To be fair, it's not just the drug makers who want the treatment available quickly -- patients want that, too. And that's why the FDA developed accelerated approval procedures. If a new treatment can show an improvement in PFS, it can potentially get approved based on the results of a phase 2 trial (it usually takes a phase 3 trial for approval),with the understanding that a phase 3 trial will come later. Final approval will depend on the phase 3 trial results.

But, again, the problem is that approving a treatment too soon can create some problems. The biggest one is, there may be side effects that come out years after approval. And this happens, unfortunately. In Multiple Myeloma, a treatment was withdrawn a few years ago by the FDA after accelerated approval because over time, it was found that the treatment had a significant increase in the chance of death. And of course, if you've been reading the blog for a while, you know that a similar (though not so drastic) issue came up with PI3K Inhibitors for FL. Problems come out over time.

Some FDA officials (according to the article) have signaled that they would like OS to be more commonly used, with less of a reliance on PFS.  Ideally, a treatment would be approved after there was an Overall Survival benefit, with no safety issues, based on a randomized clinical trial. That is, there would be a fairly large trial with two groups of patients. One group would get the currently used treatment (called the "Standard of Care") and the other would get the new treatment. They would be followed for potentially many years, until an OS was determined. And then the data would be submitted to the FDA for approval.

Will that happen? It's hard to say. The FDA has a tough job. They have to make decisions based on the best interests of patients. But the question is -- is the best interest of patients to have a treatment become available as soon as possible? Or is it to make absolutely sure that it increases survival?

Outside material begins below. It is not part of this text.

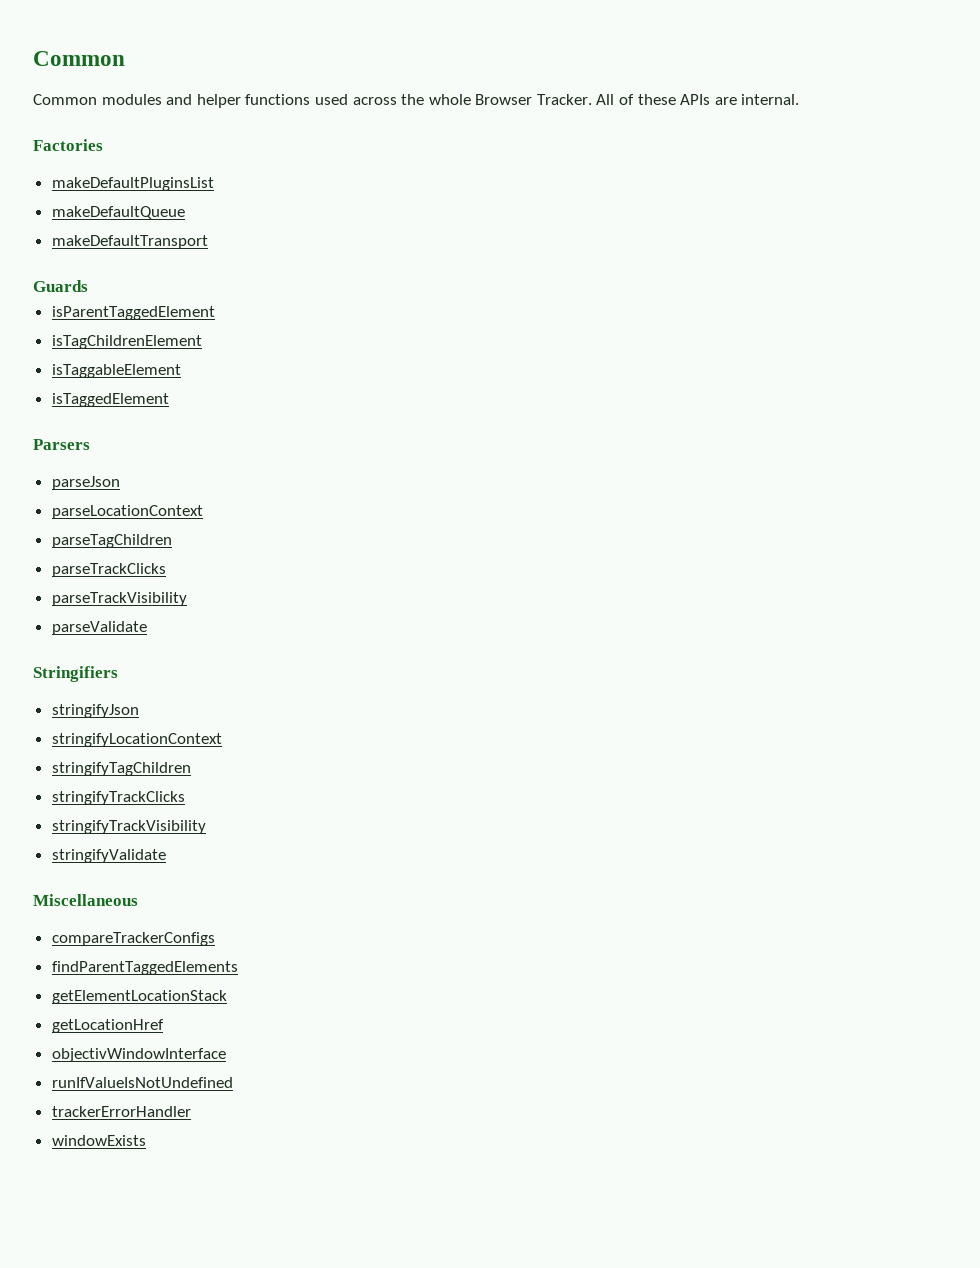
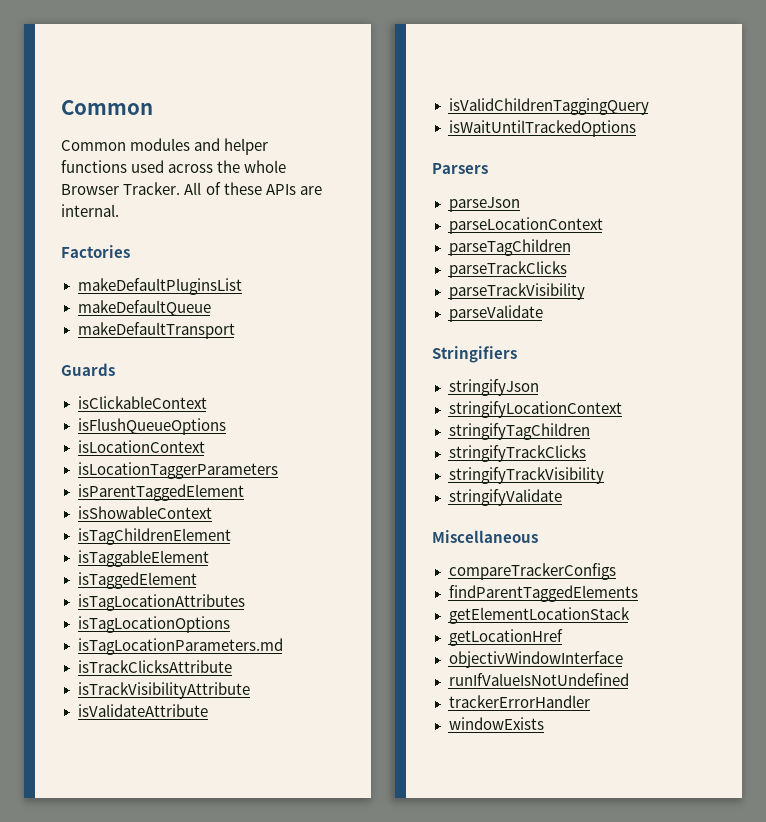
(88, 286) none -> [77,396,207,409] [77,418,226,435] [77,440,205,453] [77,462,278,479] // isClickableContext // isFlushQueueOptions // isLocationContext // isLocationTaggerParameters
(215, 313) none -> [77,506,212,519] // isShowableContext
(169, 400) none -> [77,594,245,611] [77,616,230,633] [77,638,283,655] [77,660,232,673] [77,682,250,699] [77,704,208,717] [448,98,649,115] [448,120,636,137] // isTagLocationAttributes // isTagLocationOptions // isTagLocationParameters.md // isTrackClicksAttribute // isTrackVisibilityAttribute // isValidateAttribute // isValidChildrenTaggingQuery // isWaitUntilTrackedOptions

It will be very interesting to see which direction the FDA goes in. Certainly, based on the Epcoritamab decision last week, they are still considering accelerated approval and not relying on OS completely. And in my opinion (for what it's worth -- I'm not a doctor or a cancer researcher), it will probably be something they consider for each individual application. Some cancers are so rare and have so few treatment options that it will be worth the risk to approve something based on PFS and get it into doctors' hands as soon as possible. And for others, maybe less rare and with other options already available, maybe they will be more cautious and want to see the full trial results. 

The question for us is, where does Follicular Lymphoma fall on that scale?